Back to the silver: Ionic silver is toxic however some home remedies have you drink the stuff. After consumption, internal organs and the skin take on a bluish pallor. Silver compounds have been used in water purification, for ointments to heal burns; a slug of silver is commonly placed in household water filters to kill bacteria that often grow as the filter captures organic matter. Farmer’s Reducer is based on a compound of cyanide. The cyanide is tightly compounded with iron thus it has been used for nearly 100 years as a photo bleach solution. Ektachrome and Kodachrome bleaches were switched to EDTA to avoid this stigma.

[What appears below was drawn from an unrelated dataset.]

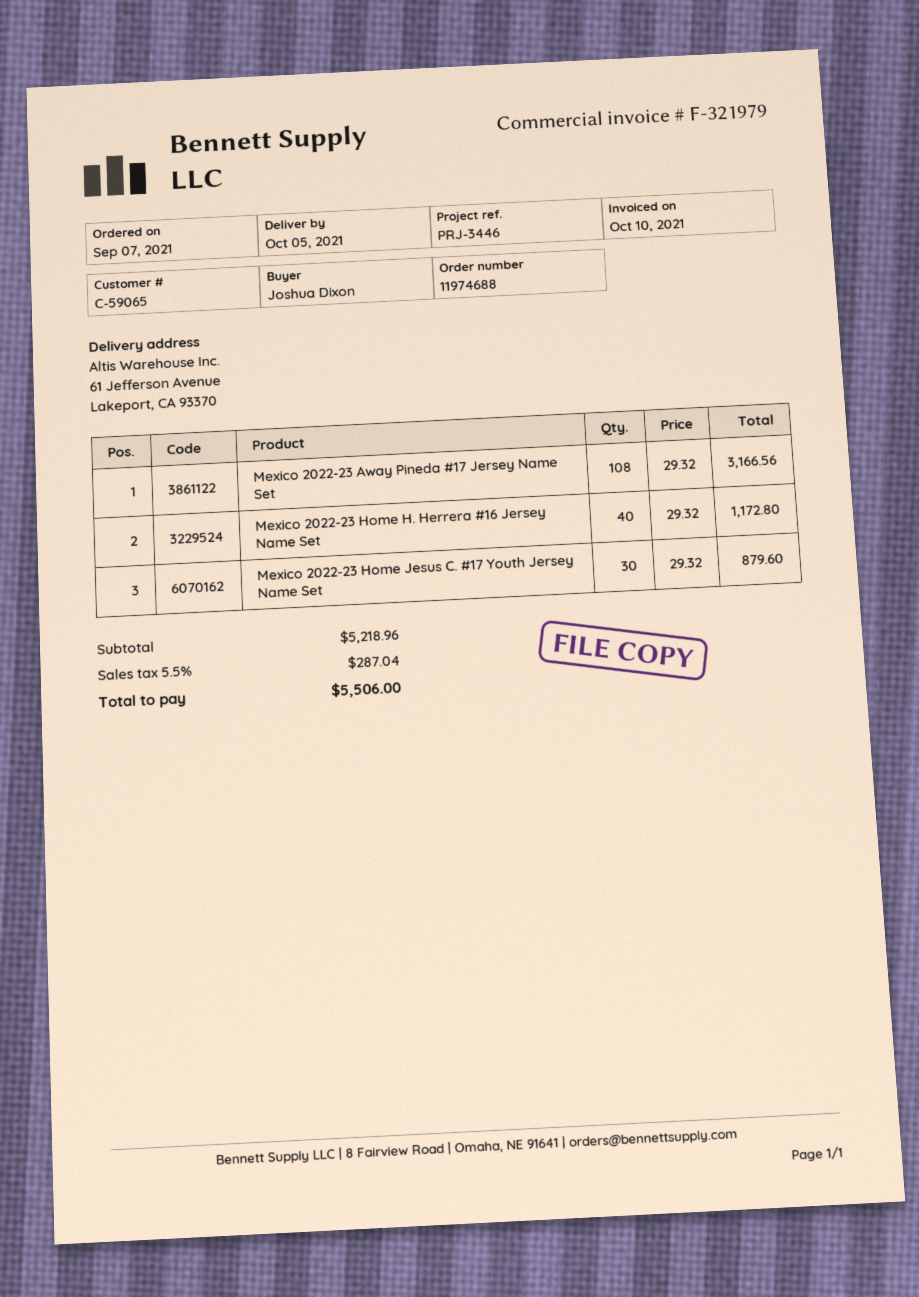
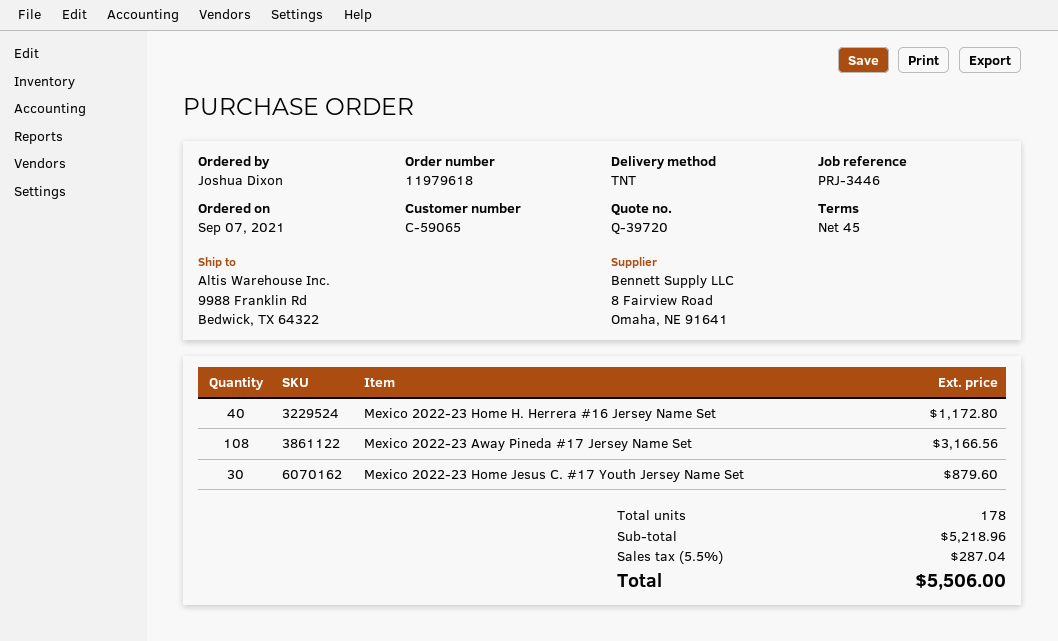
order number: 11974688 -> 11979618
ship to: 61 Jefferson Avenue, Lakeport, CA 93370 -> 9988 Franklin Rd, Bedwick, TX 64322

If you live in a metropolitan location, one with a modern sewer system, you need not fear disposal of spent photo chemicals down the drain. Now giant photofinishing labs (I was technical manager of 7) must pre-treat and haul away some. The pre-treat is bubbling air. This reduces oxygen demand to reduce the load on a municipal sewer system. Oxygen demand and chlorine demand are the main nemeses. The sewer system must chlorinate to kill disease causing bacteria. They must oxygenate to reduce oxygen demand. This because, all sewerage will be released to a creek, river or lake; it must not harm the environment. The stuff of fixer is the same stuff that removes chlorine from tropical fish aquariums.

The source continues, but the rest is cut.